Die Rückgänge der vergangenen Monate könnten allerdings erst der Auftakt für eine längerfristige Talfahrt sein, warnt Albert Edwards. Der Anlagestratege der französischen Großbank Societe Generale gilt wegen seiner meist pessimistischen Prognosen als "Dauer-Bär". Die Experten der US-Investmentbank Goldman Sachs verweisen dagegen auf positive Konjunkturaussichten: "Das Wirtschaftswachstum und der Bullenmarkt sollten 2019 weitergehen." Der Bulle steht für steigende Kurse. BayernLB-Chefvolkswirt Jürgen Michels rechnet wegen zahlreicher Unsicherheitsfaktoren zwar mit einem stürmischen Herbst. So lange die Unternehmensgewinne überzeugten, werde das Geld seinen Weg zurück in den Aktienmarkt finden.

Aktuell bereiten Spekulationen zu rascheren Zinserhöhungen der US-Notenbank Fed, der Zollstreit zwischen den USA und China, der nahende Brexit und der Konflikt wegen des italienischen Haushalts Investoren Kopfschmerzen. Hinzu kommt die Sorge vor einer Abkühlung der weltweiten Konjunktur.

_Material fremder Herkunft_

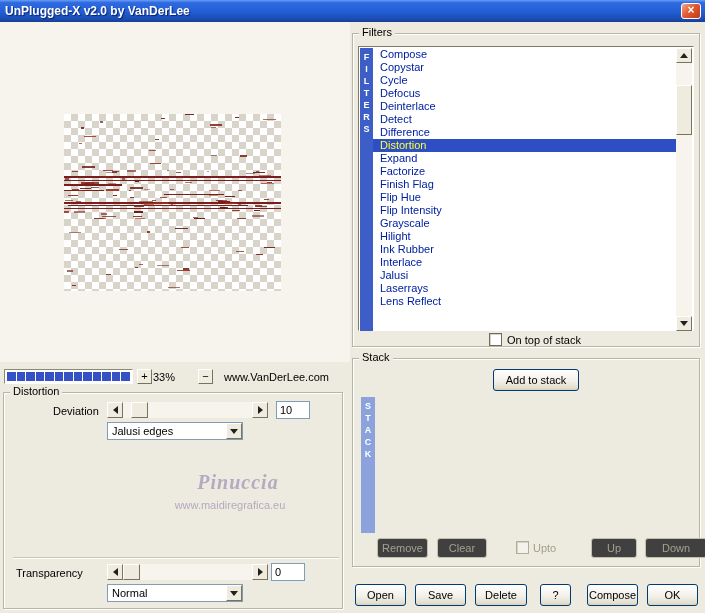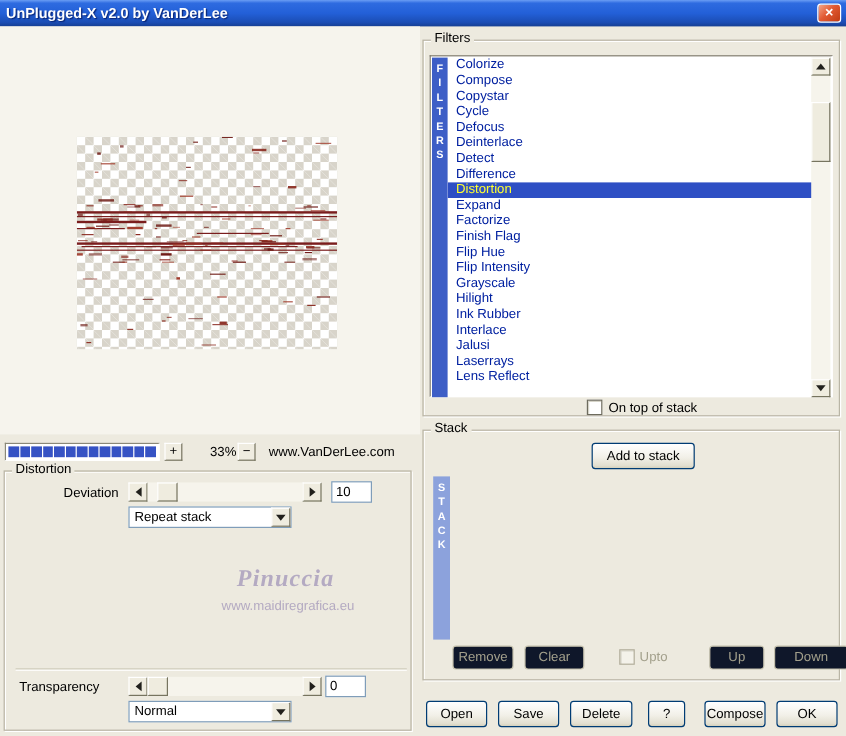--- a/index.html
+++ b/index.html
@@ -339,7 +339,6 @@
       </div>
   </div>
   <div class="filter-items">
-      <div class="filter-item">Colorize</div>
       <div class="filter-item">Compose</div>
       <div class="filter-item">Copystar</div>
       <div class="filter-item">Cycle</div>

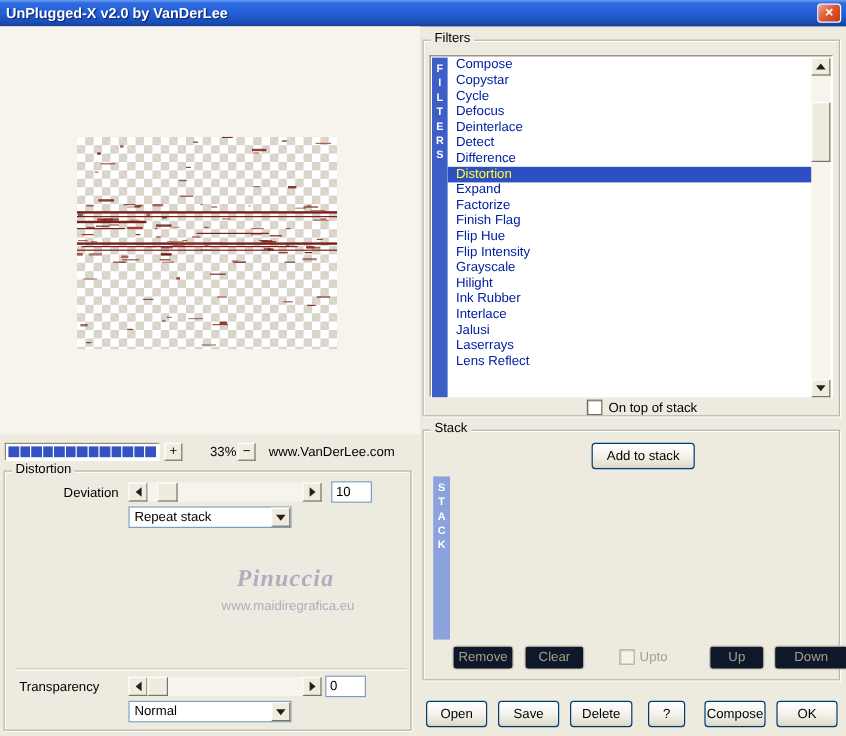--- a/index.html
+++ b/index.html
@@ -38,7 +38,7 @@
 
   .mini-btn{position:absolute;width:15px;height:15px;font-size:11px;line-height:12px;text-align:center;
     background:#EFECE0;border:1px solid;border-color:#FFFFFF #76745F #76745F #FFFFFF;cursor:pointer;}
-  .zoom-value{position:absolute;left:153px;top:371px;width:44px;text-align:right;}
+  .zoom-value{position:absolute;left:153px;top:371px;width:44px;text-align:left;}
   .website{position:absolute;left:224px;top:371px;white-space:nowrap;}
 
   

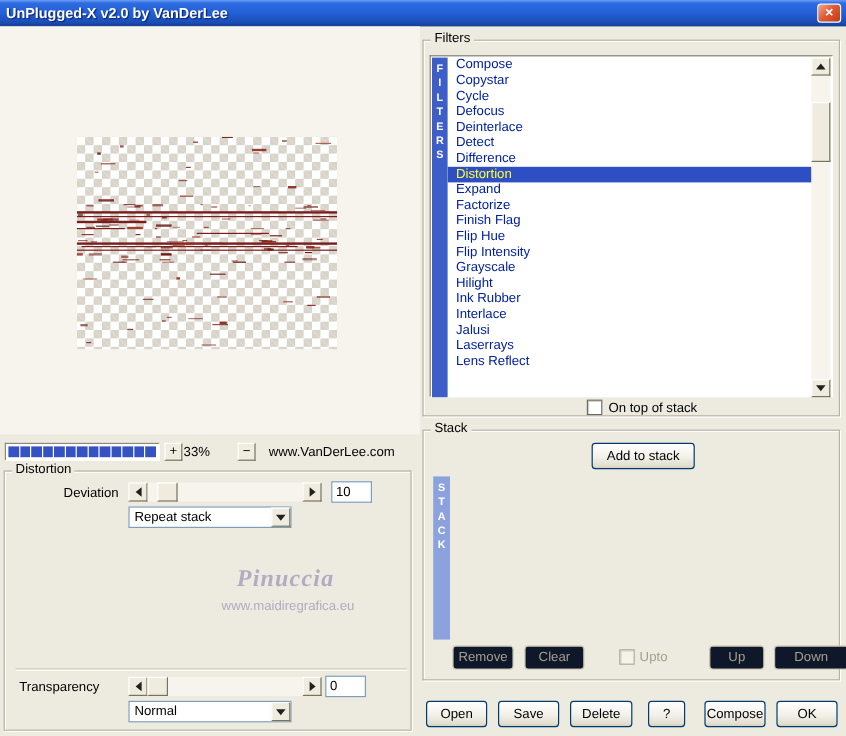--- a/index.html
+++ b/index.html
@@ -289,7 +289,7 @@
 <input type="text" class="txt" style="left: 276px; top: 401px;" value="10">
 
 <div class="combo" style="left:107px;top:422px;width:136px;">
-  <span class="combo-text">Repeat stack</span>
+  <span class="combo-text">Jalusi edges</span>
   <div class="combo-btn">
       <i class="tri tri-down"></i>
     </div>

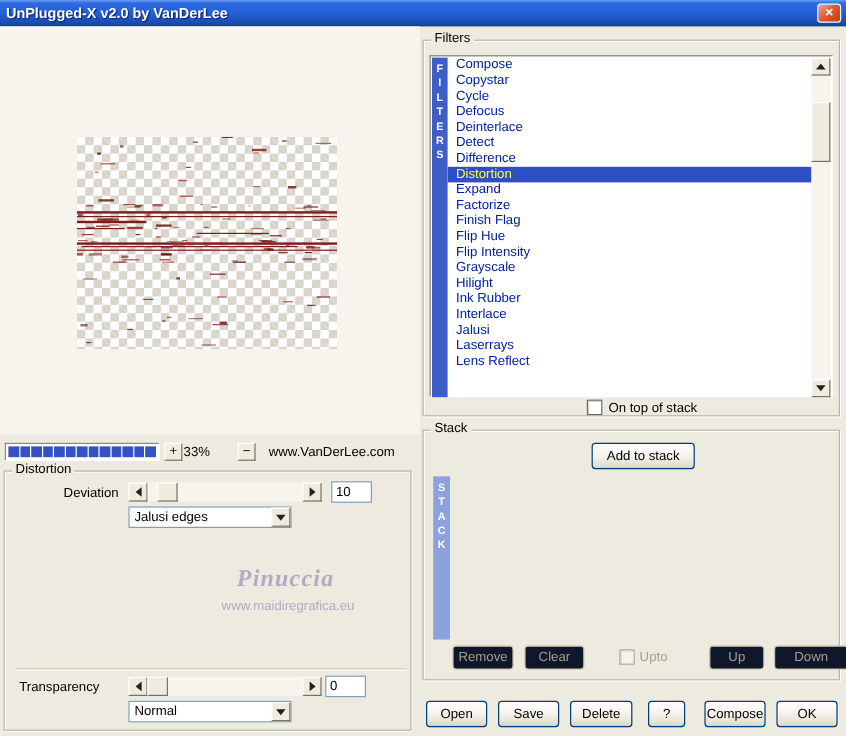--- a/index.html
+++ b/index.html
@@ -108,7 +108,7 @@
   .wm-title{position:absolute;left:138px;top:471px;width:200px;text-align:center;
     font-family:"Liberation Serif",serif;font-style:italic;font-weight:bold;font-size:20px;
     color:var(--watermark,#B4AAC2);letter-spacing:1px;}
-  .wm-url{position:absolute;left:140px;top:499px;width:200px;text-align:center;font-size:11px;color:var(--watermark,#B4AAC2);}
+  .wm-url{position:absolute;left:130px;top:499px;width:200px;text-align:center;font-size:11px;color:var(--watermark,#B4AAC2);}
   .separator{position:absolute;left:13px;top:557px;width:326px;height:2px;
     border-top:1px solid #C9C5B4;border-bottom:1px solid #FFFFFF;}
 </style>

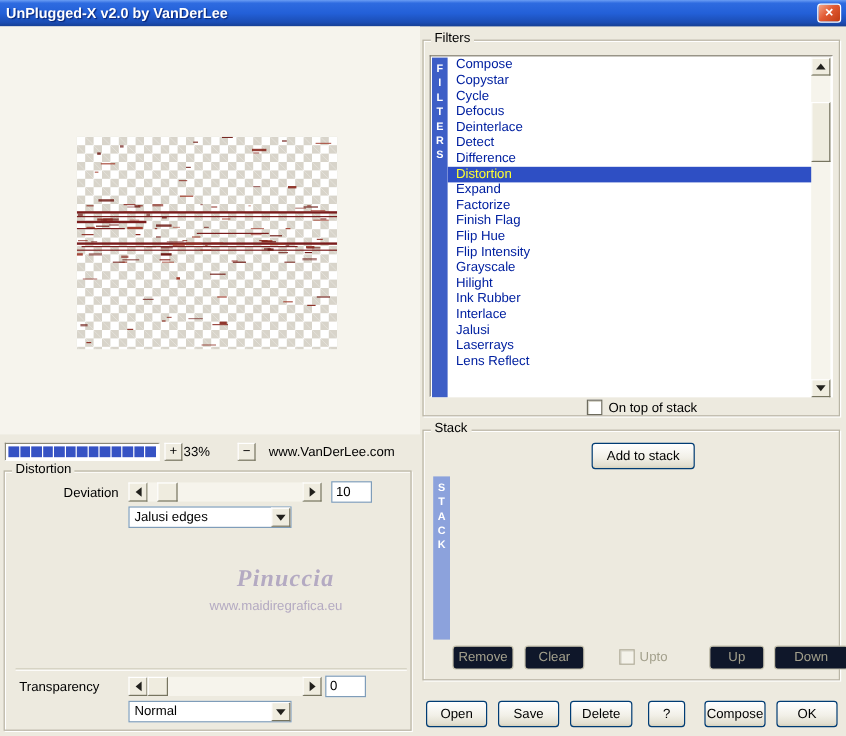--- a/index.html
+++ b/index.html
@@ -99,7 +99,7 @@
     background:linear-gradient(180deg,#FFFFFF 0%,#F2F0E8 55%,#E2DFD0 90%,#D5D1BC 100%);
     display:flex;align-items:center;justify-content:center;font-size:11px;cursor:pointer;}
   .btn-disabled{position:absolute;height:20px;border:1px solid #C4C0AC;border-radius:3px;
-    background:#0f172a;color:#A3A08C;display:flex;align-items:center;justify-content:center;font-size:11px;}
+    background:#404040;color:#A3A08C;display:flex;align-items:center;justify-content:center;font-size:11px;}
   .disabled-text{color:#A3A08C;}
   .cb-disabled{background:#F4F2EA;border-color:#B1AD99;}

Seit seiner Geburtsstunde 1988 habe der Dax nur acht Jahre mit einem Verlust abgeschlossen, rechnet DZ-Bank-Chefvolkswirt Stefan Bielmeier vor. 2017 gewann der Leitindex 12,5 Prozent.

KONJUNKTURAUSSICHTEN VERDÜSTERN SICH



Auch in den USA mussten die Börsen in den vergangenen Wochen Federn lassen. Der Standardwerte-Index Dow Jones hält sich auf Jahressicht aber im Plus. Die Firmen profitieren von einer brummenden Konjunktur und milliardenschweren Steuersenkungen durch US-Präsident Donald Trump. Bei den Einzelwerten sieht es aber nicht überall rosig aus: Derzeit notiert über ein Drittel der Titel aus dem S&P 500 mehr als 20 Prozent unter ihren Jahreshochs. Das sind fast vier Mal so viele wie zu Jahresbeginn. Im Stoxx600 der größten europäischen Börsenwerte hat sich die Quote auf rund 46 Prozent ebenfalls vervierfacht. Im MSCI-Weltindex befinden sich sogar fast 60 Prozent der Werte in einem Bärenmarkt.

Vor allem außerhalb der USA verdüstern sich die Konjunkturaussichten. Die Wirtschaft in der Euro-Zone wuchs im Sommer so langsam wie seit mehr als vier Jahren nicht mehr. Der seit Monaten schwelende Zollstreit belaste die deutsche Wirtschaft viel mehr als die der USA, weil diese über einen weit größeren Binnenmarkt verfüge, erläutert LBBW-Analyst Uwe Streich. Außerdem hänge der Großteil der Gewinne im Dax an der Automobil-Industrie. Reihenweise hagelte es hier in den vergangenen Wochen Gewinnwarnungen.

Die Experten der Landesbank Helaba rechnen damit, dass es für die Börsen erst einmal noch dicker kommt: Die Volatilitätsindizes, die die Nervosität der Anleger messen, seien noch weit von ihren Spitzenwerten entfernt. Dies deute darauf hin, dass Anleger gelassener seien als während des ersten größeren Kursrutsches zu Jahresbeginn, so Helaba-Analyst Markus Reinwand. "Vermutlich muss es erst noch schlechter werden, bevor es wieder besser werden kann."